ReadWriteWeb

Digital Information 250 Years From Now

Written by Josh Catone / April 12, 2008 9:29 AM / 26 Comments

The US National Archives and Records Administration (NARA) has apparently decided to end its policy of taking a "digital snapshot" of all public congressional and federal web sites after each congressional and presidential term. According to NARA, which is understandably drawing heat for the policy change, they shouldn't need to archive those web sites because federal agencies and congress should be doing their own archiving. I read about NARA after reading a very timely piece from Leland Rucker about the nature of information archiving in a totally digital world, and it got me wondering: what happens to all this content on the web 250 years in the future?

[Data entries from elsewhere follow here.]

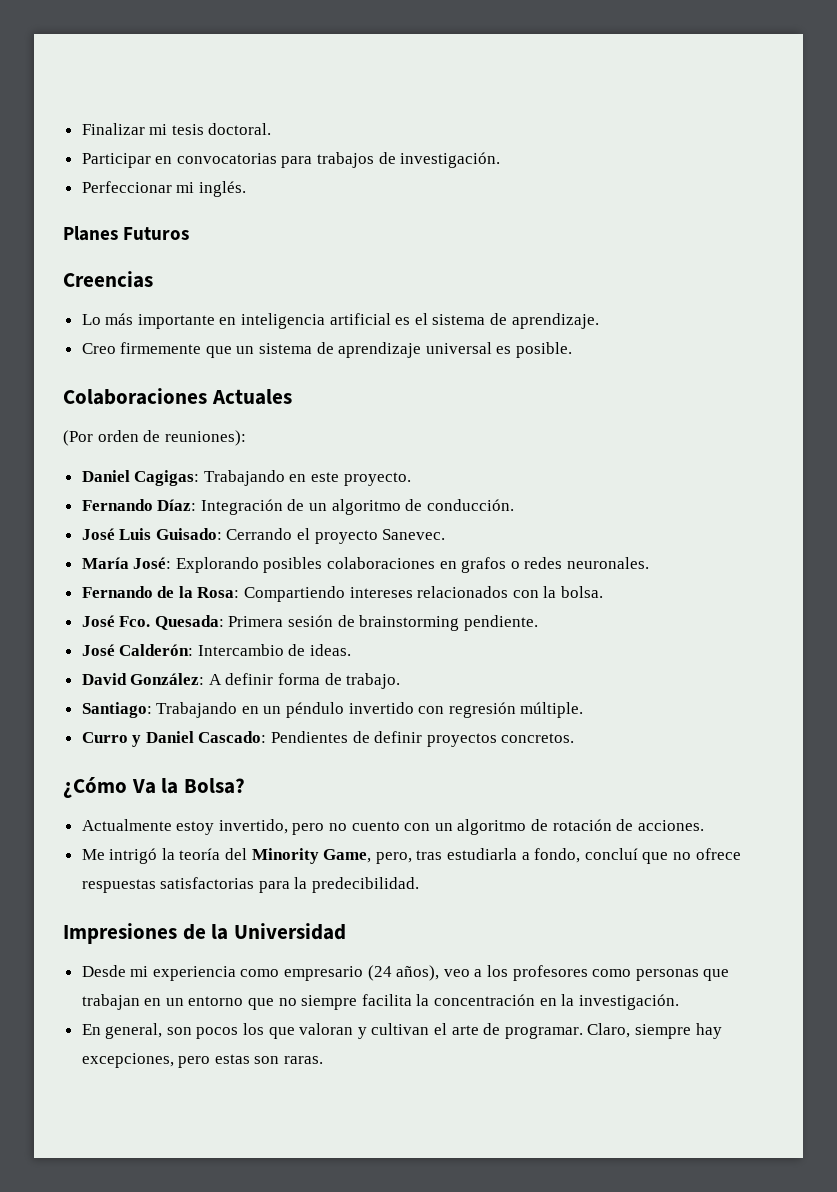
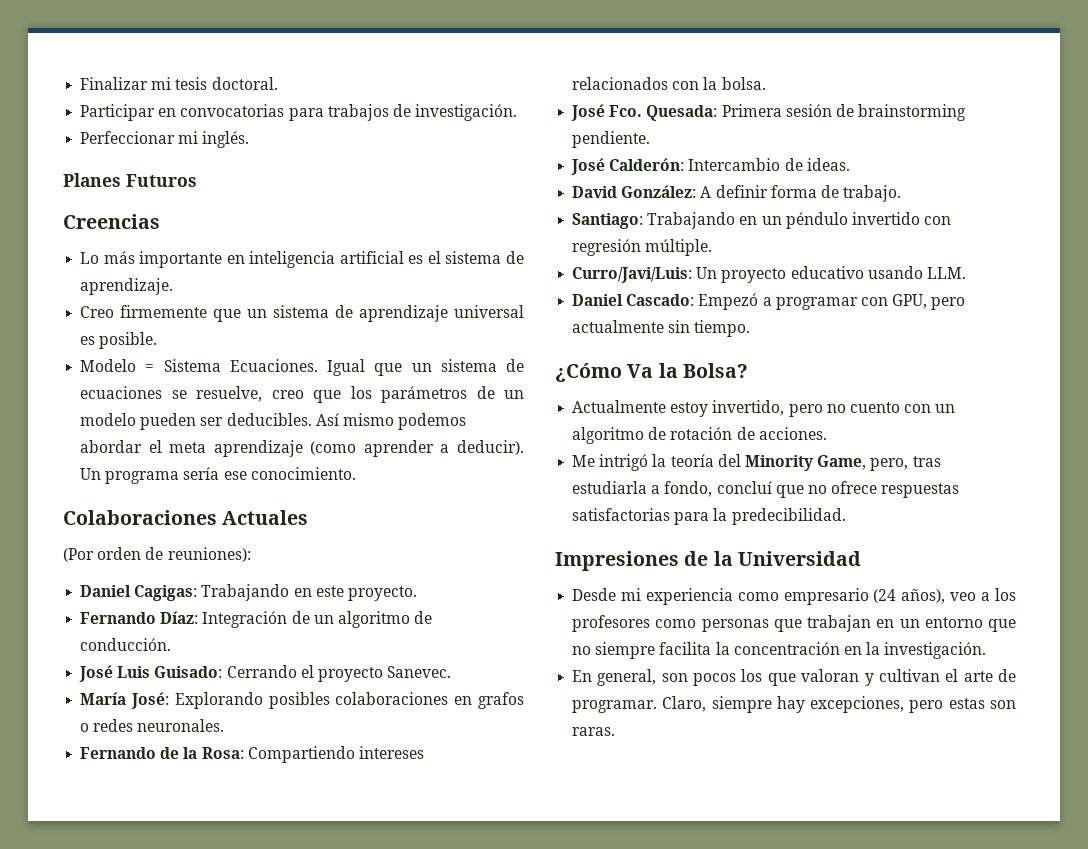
+ Modelo = Sistema Ecuaciones. Igual que un sistema de ecuaciones se resuelve, creo que los parámetros de un modelo pueden ser deducibles. Así mismo podemos abordar el meta aprendizaje (como aprender a deducir). Un programa sería ese conocimiento.
- Curro y Daniel Cascado: Pendientes de definir proyectos concretos.
+ Curro/Javi/Luis: Un proyecto educativo usando LLM.
+ Daniel Cascado: Empezó a programar con GPU, pero actualmente sin tiempo.

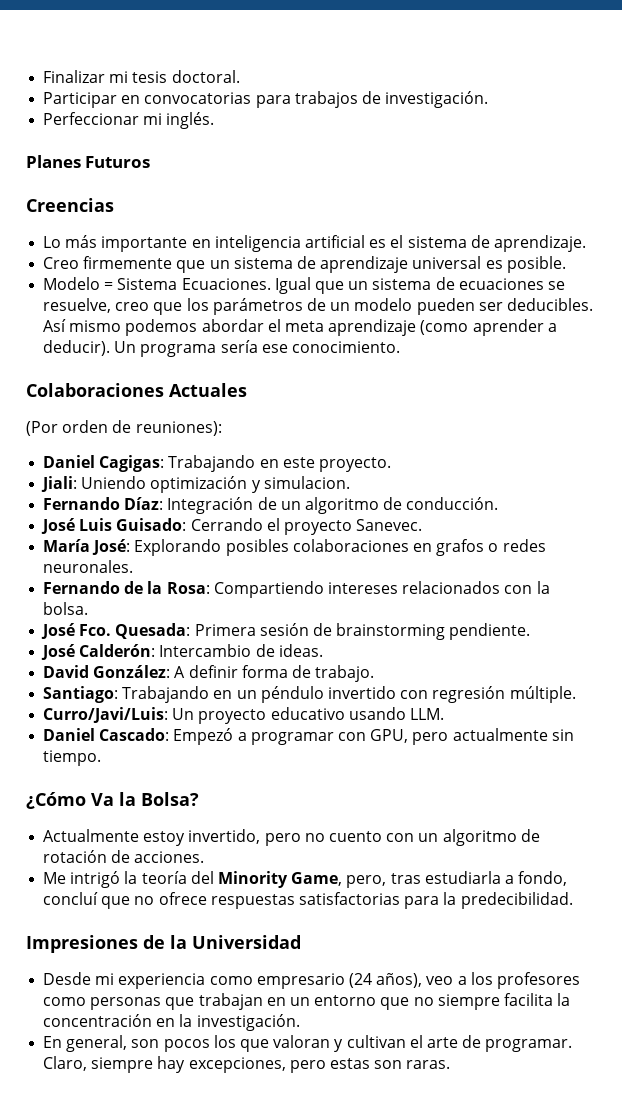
+ Jiali: Uniendo optimización y simulacion.

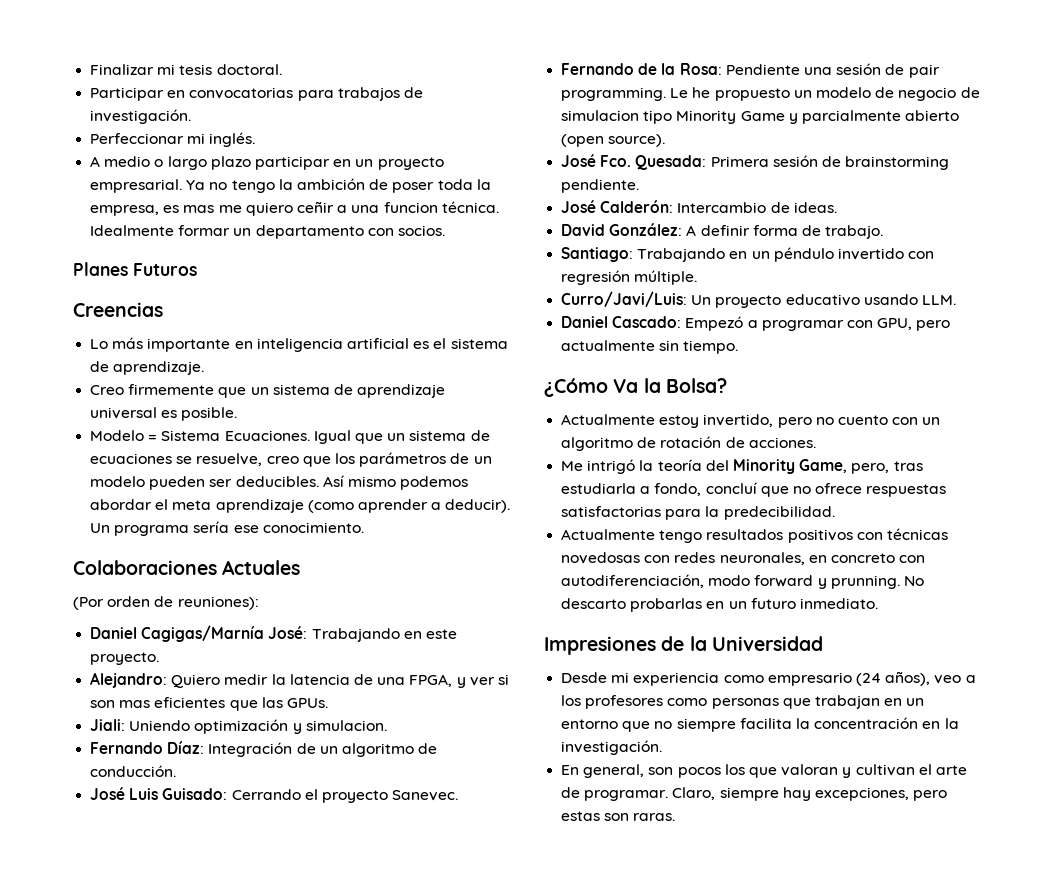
+ A medio o largo plazo participar en un proyecto empresarial. Ya no tengo la ambición de poser toda la empresa, es mas me quiero ceñir a una funcion técnica. Idealmente formar un departamento con socios.
- Daniel Cagigas: Trabajando en este proyecto.
+ Daniel Cagigas/Marnía José: Trabajando en este proyecto.
+ Alejandro: Quiero medir la latencia de una FPGA, y ver si son mas eficientes que las GPUs.
- María José: Explorando posibles colaboraciones en grafos o redes neuronales.
- Fernando de la Rosa: Compartiendo intereses relacionados con la bolsa.
+ Fernando de la Rosa: Pendiente una sesión de pair programming. Le he propuesto un modelo de negocio de simulacion tipo Minority Game y parcialmente abierto (open source).
+ Actualmente tengo resultados positivos con técnicas novedosas con redes neuronales, en concreto con autodiferenciación, modo forward y prunning. No descarto probarlas en un futuro inmediato.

Last year Google's archives touched 100 exabytes of data from the web. To put that in perspective, that's about 107 billion gigabytes (or, over a half a million 200 GB hard drives). The entire catalog of the Library of Congress is about 136 terabytes -- which makes Google's archive the data equivalent of 771,000 Libraries of Congress.

So clearly, there is a lot of data out there to be stored. And the vast majority of that data isn't printed -- it is being stored digitally and created on computers via email, forums, social networks, blog posts, video sharing, bookmarking, chat, etc. A lot of that data isn't necessarily something we need to save (who needs an archive of every email I send to my mom, for example?), but what of the data that we do want to keep for the future? The posts on this blog, or thoughtful debates taking place on forums, or breaking news videos published on YouTube, for example.

The Internet is very transient in nature, things often move at a breakneck pace. The main page of a blog like ReadWriteWeb might change 10-15 times in a day. The main page of CNN.com might change far more than that. How do we archive information when the technology to read it, and indeed the information itself, changes so fast?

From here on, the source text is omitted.